The similarity in terms and overall purpose should be noted, but understanding the difference is important.
The source of data for analytics is one or a combination of the following:
- First-party data: Data that an organization collects.
- Second-party data: Data that is obtained from another organization.
- Third-party data: Aggregated data obtained from a provider.
Typical uses of contemporary data analytics tools and techniques include:
- Vastly improved decision-making
- Focused marketing campaigns
- Understanding the competitive landscape
- Designing more innovative products
- Better customer service
- Improved operations
- Insights on customer behavior
- Intuitively, when something has a high value, it’s likely to be treated differently from things with little value.
- Without a process to place a price on a data set - called data valuation - the value of a given data set may be highly subjective and may differ considerably between the perspectives of team members.
- It's very likely that some of your personal information is being traded often in an open marketplace. You probably agreed to it in the small print that none of us ever read when using a new online service. It means that data about you has a market price.
Many ways exist to determine data valuation. Here is a brief summary of a few methods.
-
Cost value method: Value is calculated by determining how much it costs to produce, store, and replace lost data. It’s a simple method and can be useful as a lightweight approach, but it is subjective and doesn’t necessarily account for the economic value that the data can produce.
-
Market value approach: Value is calculated by researching how comparable data is being priced in the open market. It’s a great approach if market-based comparable data exists but doesn’t work for the vast number of data sets that are not traded.
-
Economic value approach: Value is calculated by measuring the impact a data set has on the business’s bottom line. It’s a difficult approach because it may be nearly impossible to identify the specific value of the data relative to other contributors of value.
-
With-and-without method: Value is calculated by quantifying the impact on cash flow if a data set needs to be replaced. Scenarios with and without the data are explored and the difference between cash flow is used to determine data value. Like others, this can be challenging to pinpoint the specific impact of a data set.
-
What’s clear from data valuation methods is that none of them are perfect. Above all, data valuation is very hard. But in practice don’t be discouraged. It’s hard for every type of organization. Fortunately, a number of providers are ready to help if you want outside assistance.

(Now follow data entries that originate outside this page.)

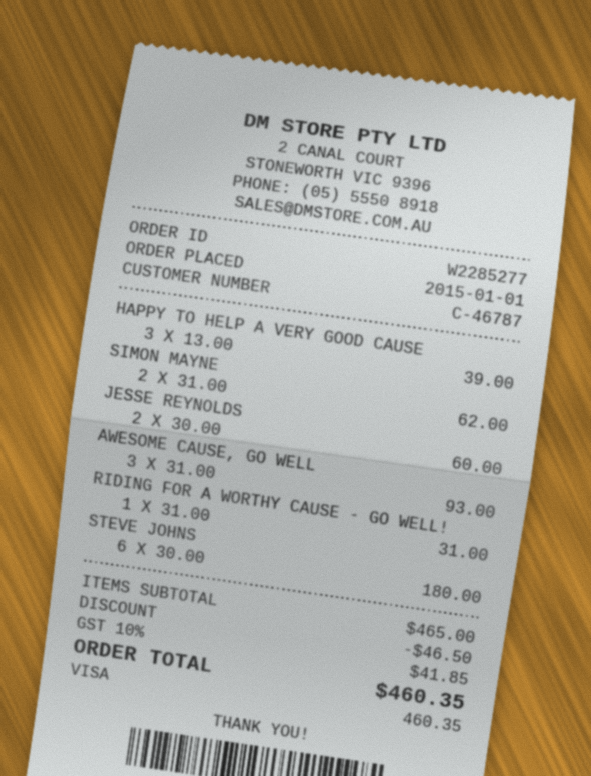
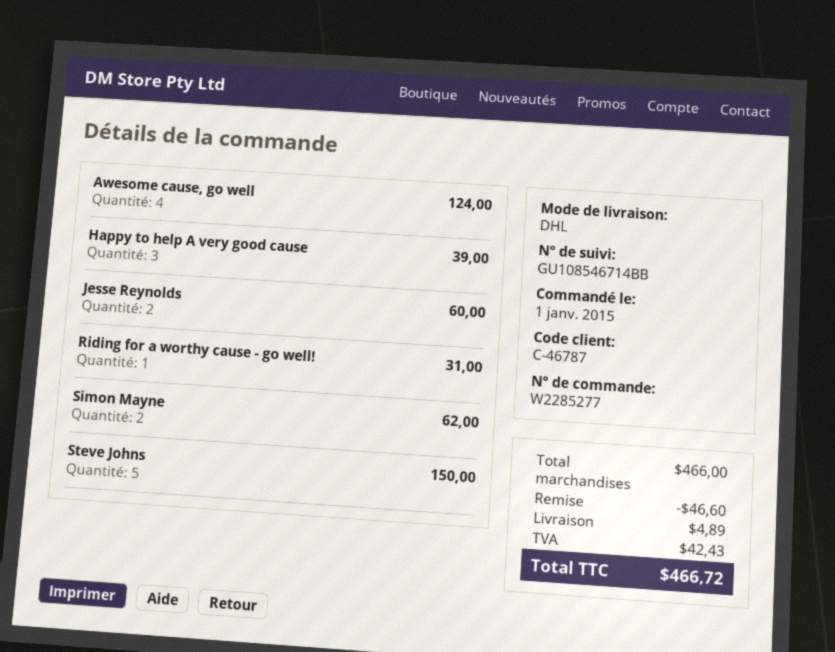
AWESOME CAUSE, GO WELL: 3 for 93.00 -> 4 for 124.00
STEVE JOHNS: 6 for 180.00 -> 5 for 150.00
subtotal: 465.00 -> 466.00
discount: 46.50 -> 46.60
shipping: none -> 4.89
tax: 41.85 -> 42.43
total: 460.35 -> 466.72

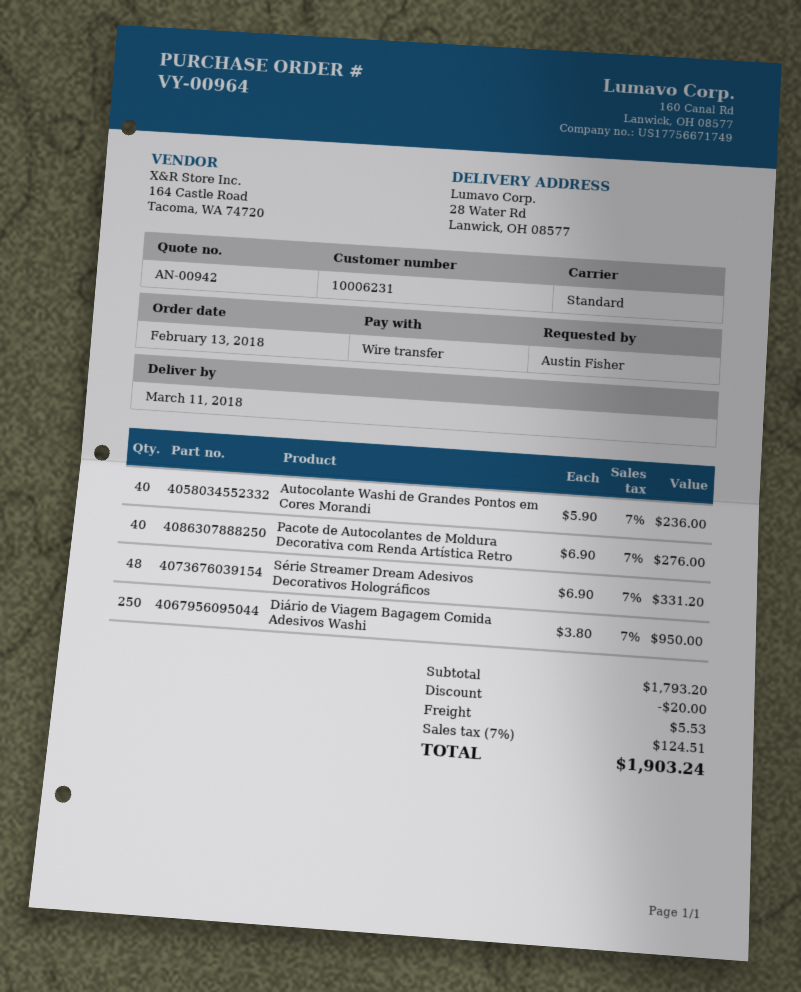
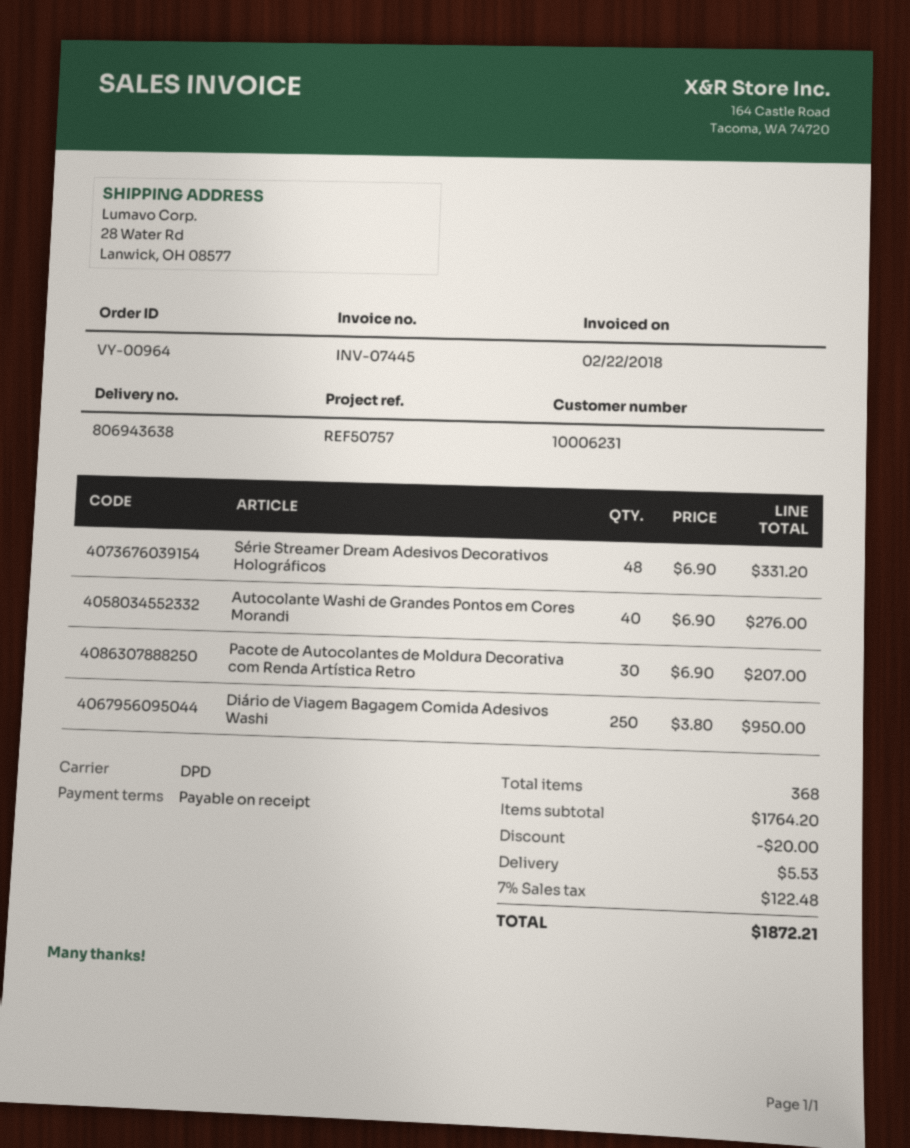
shipping method: standard -> DPD
Autocolante Washi de Grandes Pontos em Cores Morandi: 40 x 5.90 = 236.00 -> 40 x 6.90 = 276.00
Pacote de Autocolantes de Moldura Decorativa com Renda Artística Retro: 40 x 6.90 = 276.00 -> 30 x 6.90 = 207.00
subtotal: 1793.20 -> 1764.20
tax: 7% = 124.51 -> 7% = 122.48
total: 1903.24 -> 1872.21

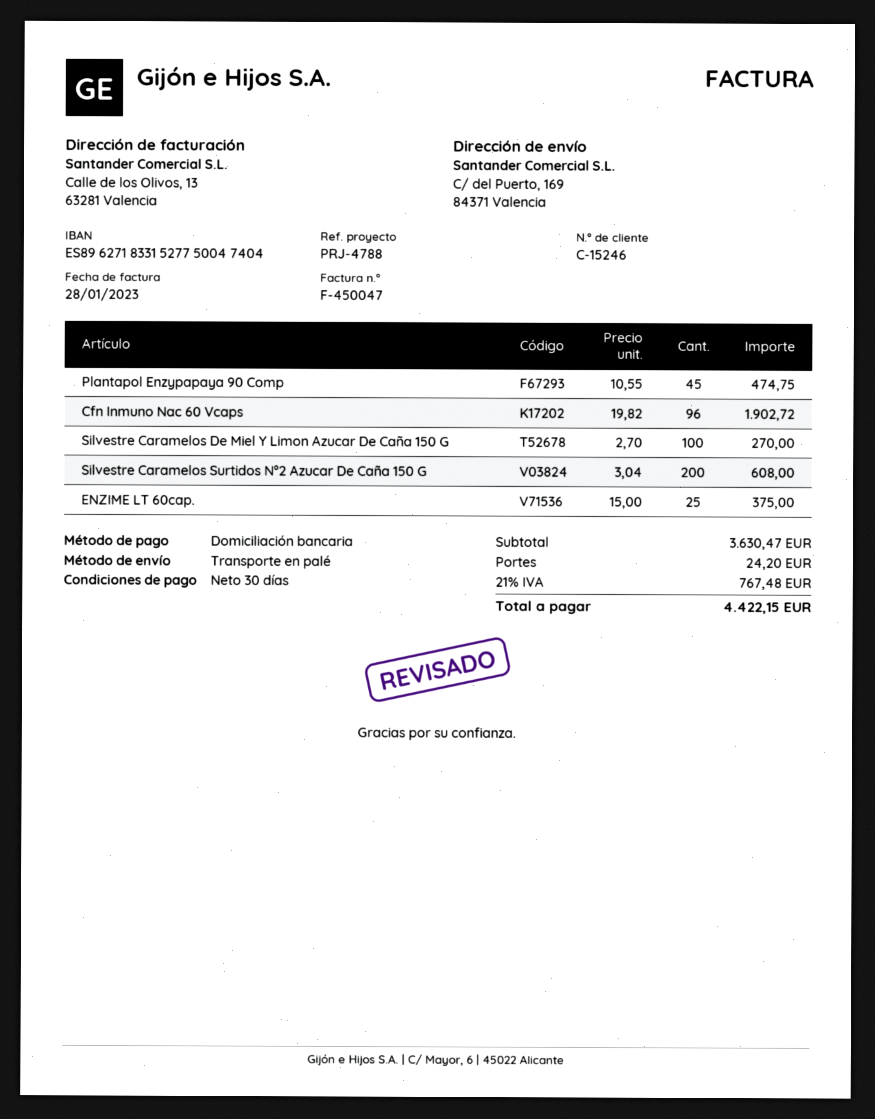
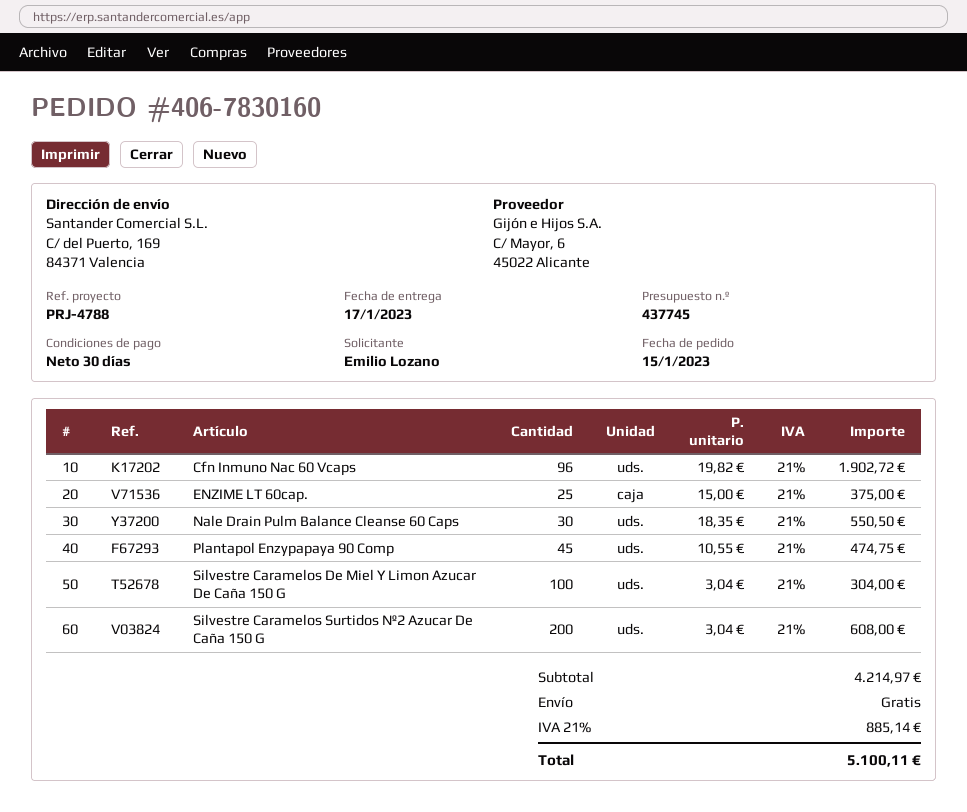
Silvestre Caramelos De Miel Y Limon Azucar De Caña 150 G: 100 x 2.70 = 270.00 -> 100 x 3.04 = 304.00
Nale Drain Pulm Balance Cleanse 60 Caps: none -> 30 x 18.35 = 550.50
subtotal: 3630.47 -> 4214.97
shipping: 24.20 -> 0.00
tax: 21% = 767.48 -> 21% = 885.14
total: 4422.15 -> 5100.11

Six-step process to data-driven decision-making:
- Define the objectives: This step involves understanding the objectives relative to the effort and their alignment with organizational goals. This will help you scope the work and define the metrics. In fact, it can be useful to define success and then work backward. For example, if you’re trying to increase sales in a particular region, you need to identify which metrics to capture in order to determine whether you achieved that objective.
- Identify the data: In addition to using a data catalogue, enterprise search, or similar, this step requires engaging with impacted stakeholders. Getting input from a diverse group of people and teams will help you scope the data. This may generate the need to gather data that doesn’t exist. You may need to consult with data stewards, data owners, and others with data governance responsibilities.
- Prepare the data: After Step 2, you'll understand the degree of preparation you need. If the problem you’re trying to solve is narrow and the data is easily accessible and high-quality, you’ll be in pretty good shape. In most cases, your situation is unlikely to be simple. The data necessary to meet your decision-making objectives will likely come in a variety of formats and will be in need of some remediation. You may need some deep data science skills to prepare the data for use in a data analytics platform.
- Analyze the data: Once you reach this point, the most exciting part begins. The assumption is that you’re using a useful analytics tool. For complex analysis and continuous efforts, several tools will be used. This could include support for an ETL architecture (Extract, Transform, and Load). This is when data is extracted from one system and made ready and available for use in another. To analyze this data, you will also need relevant representations such as visualizations. These could include graphs and charts. Your tool selection and how the data is presented will depend largely on the audience. For executives, a dashboard may be the right approach.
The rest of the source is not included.